On February 27, 2013 the U.S. Supreme Court heard arguments regarding Section 5 of the Voting Rights Act, the key provision that requires states with a history of denying minority rights to gain approval of the Department of Justice or Federal Court prior to making any changes in voting procedures.
Section 5 mainly covers nine southern states where discriminatory voting procedures were routine prior to the Civil Rights movement. The current case before the Court originates in Shelby County Alabama, where officials are challenging Section 5 because they believe that it no longer applies.
The Brennan Center for Justice insists that the Supreme Court must fully uphold the Voting Rights Act, based upon the experience of 19 states passing more than two dozen measures that would have effectively made it harder to vote, “the biggest rollback in voting rights since the Jim Crow era.”

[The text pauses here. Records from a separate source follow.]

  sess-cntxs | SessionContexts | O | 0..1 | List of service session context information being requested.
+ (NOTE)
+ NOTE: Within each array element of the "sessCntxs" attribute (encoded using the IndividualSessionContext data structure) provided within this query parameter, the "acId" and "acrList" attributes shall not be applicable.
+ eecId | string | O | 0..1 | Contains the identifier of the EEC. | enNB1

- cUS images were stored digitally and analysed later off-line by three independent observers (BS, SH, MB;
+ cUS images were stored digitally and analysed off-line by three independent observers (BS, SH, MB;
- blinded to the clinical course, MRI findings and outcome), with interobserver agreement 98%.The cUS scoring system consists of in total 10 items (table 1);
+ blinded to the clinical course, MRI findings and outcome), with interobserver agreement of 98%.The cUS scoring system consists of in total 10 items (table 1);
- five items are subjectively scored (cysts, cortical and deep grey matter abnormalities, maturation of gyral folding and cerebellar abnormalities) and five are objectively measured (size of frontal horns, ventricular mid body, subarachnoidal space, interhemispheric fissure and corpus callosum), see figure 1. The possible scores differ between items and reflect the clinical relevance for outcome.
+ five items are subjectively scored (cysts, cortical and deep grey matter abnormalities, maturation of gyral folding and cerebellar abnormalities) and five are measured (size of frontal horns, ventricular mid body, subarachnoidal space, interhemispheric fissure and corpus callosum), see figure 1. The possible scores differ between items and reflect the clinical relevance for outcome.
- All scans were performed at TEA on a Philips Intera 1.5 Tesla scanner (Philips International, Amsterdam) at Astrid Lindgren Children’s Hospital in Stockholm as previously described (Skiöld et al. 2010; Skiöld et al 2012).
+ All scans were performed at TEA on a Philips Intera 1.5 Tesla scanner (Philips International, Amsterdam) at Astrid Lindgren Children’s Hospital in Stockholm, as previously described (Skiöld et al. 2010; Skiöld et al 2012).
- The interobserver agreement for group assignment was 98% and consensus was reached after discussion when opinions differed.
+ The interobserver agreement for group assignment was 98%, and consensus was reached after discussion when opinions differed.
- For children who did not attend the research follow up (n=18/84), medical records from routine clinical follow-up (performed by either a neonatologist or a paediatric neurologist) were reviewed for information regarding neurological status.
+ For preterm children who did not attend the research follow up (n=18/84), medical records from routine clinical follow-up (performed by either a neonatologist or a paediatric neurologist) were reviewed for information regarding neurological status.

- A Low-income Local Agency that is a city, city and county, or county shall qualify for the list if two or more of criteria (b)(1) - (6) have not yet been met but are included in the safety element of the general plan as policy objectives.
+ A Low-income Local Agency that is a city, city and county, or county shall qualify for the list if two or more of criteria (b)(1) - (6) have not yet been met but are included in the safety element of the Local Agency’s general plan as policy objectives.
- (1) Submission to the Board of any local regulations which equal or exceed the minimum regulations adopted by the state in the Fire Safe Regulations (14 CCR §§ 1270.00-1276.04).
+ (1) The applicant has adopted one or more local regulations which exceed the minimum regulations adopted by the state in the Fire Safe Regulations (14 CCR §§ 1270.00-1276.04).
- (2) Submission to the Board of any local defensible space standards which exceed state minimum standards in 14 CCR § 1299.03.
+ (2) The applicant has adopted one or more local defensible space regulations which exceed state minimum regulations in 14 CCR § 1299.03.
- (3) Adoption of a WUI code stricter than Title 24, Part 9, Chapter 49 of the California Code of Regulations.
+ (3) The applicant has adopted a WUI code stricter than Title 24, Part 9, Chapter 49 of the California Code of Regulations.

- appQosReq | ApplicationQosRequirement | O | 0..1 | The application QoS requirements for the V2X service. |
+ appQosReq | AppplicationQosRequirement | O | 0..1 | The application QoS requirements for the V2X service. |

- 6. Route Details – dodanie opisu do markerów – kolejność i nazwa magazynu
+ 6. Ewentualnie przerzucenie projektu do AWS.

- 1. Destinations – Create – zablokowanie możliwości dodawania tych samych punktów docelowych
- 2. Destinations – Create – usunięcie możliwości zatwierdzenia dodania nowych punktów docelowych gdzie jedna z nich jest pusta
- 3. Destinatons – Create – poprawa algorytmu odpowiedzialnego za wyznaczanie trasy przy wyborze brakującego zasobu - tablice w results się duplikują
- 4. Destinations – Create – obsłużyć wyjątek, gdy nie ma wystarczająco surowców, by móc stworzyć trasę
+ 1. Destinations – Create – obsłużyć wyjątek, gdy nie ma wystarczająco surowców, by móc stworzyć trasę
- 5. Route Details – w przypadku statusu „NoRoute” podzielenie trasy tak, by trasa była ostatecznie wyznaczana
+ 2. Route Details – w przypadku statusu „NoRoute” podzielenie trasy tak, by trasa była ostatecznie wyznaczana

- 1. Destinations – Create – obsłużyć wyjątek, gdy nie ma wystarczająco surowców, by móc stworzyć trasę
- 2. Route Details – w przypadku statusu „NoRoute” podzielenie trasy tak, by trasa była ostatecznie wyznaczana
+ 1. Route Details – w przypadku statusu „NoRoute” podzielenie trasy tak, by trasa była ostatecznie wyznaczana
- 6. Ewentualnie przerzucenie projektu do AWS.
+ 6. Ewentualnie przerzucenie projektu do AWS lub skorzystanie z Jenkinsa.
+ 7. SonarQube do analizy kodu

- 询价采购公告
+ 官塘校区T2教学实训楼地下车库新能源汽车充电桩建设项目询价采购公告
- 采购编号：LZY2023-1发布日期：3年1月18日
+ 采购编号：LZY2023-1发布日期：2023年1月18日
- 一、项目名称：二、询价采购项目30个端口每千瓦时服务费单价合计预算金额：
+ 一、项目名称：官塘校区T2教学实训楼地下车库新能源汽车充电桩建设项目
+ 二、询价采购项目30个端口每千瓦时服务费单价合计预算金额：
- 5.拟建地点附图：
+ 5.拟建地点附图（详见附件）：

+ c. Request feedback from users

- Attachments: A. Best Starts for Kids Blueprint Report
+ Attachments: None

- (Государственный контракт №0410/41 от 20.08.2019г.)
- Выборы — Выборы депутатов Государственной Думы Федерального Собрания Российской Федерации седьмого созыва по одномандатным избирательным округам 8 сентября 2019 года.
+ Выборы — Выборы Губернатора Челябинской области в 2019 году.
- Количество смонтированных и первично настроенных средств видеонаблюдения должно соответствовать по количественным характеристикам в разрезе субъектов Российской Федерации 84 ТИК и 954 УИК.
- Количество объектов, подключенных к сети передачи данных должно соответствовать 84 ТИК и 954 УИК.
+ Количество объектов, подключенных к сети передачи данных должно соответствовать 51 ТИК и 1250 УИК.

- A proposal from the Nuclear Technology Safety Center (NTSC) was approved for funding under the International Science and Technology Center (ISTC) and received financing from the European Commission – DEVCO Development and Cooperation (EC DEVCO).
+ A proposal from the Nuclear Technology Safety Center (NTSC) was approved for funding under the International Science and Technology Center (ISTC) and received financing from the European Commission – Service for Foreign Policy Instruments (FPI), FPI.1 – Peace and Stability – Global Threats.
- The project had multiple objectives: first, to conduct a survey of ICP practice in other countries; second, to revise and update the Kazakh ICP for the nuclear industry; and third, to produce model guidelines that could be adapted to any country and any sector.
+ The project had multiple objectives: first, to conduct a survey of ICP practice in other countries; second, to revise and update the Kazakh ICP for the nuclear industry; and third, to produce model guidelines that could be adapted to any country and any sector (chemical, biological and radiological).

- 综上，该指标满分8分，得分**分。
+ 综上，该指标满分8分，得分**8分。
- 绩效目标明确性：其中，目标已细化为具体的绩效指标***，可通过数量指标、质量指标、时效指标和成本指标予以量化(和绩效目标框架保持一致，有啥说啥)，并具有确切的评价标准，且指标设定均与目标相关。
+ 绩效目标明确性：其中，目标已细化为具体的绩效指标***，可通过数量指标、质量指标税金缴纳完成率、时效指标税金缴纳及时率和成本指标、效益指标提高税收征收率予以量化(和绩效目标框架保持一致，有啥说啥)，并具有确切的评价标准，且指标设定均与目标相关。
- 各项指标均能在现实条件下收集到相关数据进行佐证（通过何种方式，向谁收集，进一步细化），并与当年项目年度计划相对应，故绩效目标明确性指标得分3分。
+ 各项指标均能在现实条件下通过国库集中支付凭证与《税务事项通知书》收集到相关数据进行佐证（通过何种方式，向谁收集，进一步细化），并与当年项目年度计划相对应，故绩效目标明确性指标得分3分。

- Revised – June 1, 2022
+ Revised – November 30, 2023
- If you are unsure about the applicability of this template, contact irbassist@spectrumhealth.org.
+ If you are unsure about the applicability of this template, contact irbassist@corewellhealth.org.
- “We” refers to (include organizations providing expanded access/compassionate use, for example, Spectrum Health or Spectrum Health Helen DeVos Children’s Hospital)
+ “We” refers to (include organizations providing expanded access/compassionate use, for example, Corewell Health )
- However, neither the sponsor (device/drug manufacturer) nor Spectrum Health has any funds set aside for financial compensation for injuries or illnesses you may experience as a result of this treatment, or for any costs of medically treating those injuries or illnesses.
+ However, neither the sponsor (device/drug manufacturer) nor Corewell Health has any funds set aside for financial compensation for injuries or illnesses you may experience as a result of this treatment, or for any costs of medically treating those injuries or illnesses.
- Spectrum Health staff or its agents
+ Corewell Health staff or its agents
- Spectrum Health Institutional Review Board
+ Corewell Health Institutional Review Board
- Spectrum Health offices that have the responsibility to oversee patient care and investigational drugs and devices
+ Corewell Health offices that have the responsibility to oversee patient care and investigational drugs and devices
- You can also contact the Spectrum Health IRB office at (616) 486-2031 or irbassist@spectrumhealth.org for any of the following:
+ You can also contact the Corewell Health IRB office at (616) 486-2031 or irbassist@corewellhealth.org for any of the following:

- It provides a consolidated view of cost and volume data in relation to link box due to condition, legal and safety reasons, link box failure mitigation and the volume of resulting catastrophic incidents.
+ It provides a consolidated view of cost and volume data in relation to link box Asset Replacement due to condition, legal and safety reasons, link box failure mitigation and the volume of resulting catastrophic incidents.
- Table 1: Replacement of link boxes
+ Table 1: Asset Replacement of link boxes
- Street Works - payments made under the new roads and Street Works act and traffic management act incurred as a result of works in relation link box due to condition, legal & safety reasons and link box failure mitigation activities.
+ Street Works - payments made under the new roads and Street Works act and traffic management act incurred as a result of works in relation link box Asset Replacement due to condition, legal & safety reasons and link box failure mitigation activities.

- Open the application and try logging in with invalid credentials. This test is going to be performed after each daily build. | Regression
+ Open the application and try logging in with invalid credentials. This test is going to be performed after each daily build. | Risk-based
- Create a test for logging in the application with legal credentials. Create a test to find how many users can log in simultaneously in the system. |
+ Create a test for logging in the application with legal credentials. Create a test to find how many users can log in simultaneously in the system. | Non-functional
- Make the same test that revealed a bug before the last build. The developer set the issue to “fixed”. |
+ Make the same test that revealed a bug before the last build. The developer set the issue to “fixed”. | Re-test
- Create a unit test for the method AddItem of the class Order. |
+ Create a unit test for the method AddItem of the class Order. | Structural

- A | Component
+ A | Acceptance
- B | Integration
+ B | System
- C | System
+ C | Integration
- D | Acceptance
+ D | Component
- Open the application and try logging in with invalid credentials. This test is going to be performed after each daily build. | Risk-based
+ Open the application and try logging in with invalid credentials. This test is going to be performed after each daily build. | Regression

Prior to the 2012 election, the Brennan Center worked with many other voting rights advocates in Texas and Florida, among other states, to thwart efforts to suppress voting rights. The Brennan Center points out that without Section 5, “voters would need to challenge restrictive laws on a case by case basis—after they are already enacted. It would allow discriminatory laws to remain in effect while opponents endure the slow and expensive litigation process of challenging them.”
The Voting Rights Act, and Section 5 were critical in defending voting rights in the 2012 election. The Supreme Court decision in this case is critical for promoting racial justice in Gulf South states and the nation.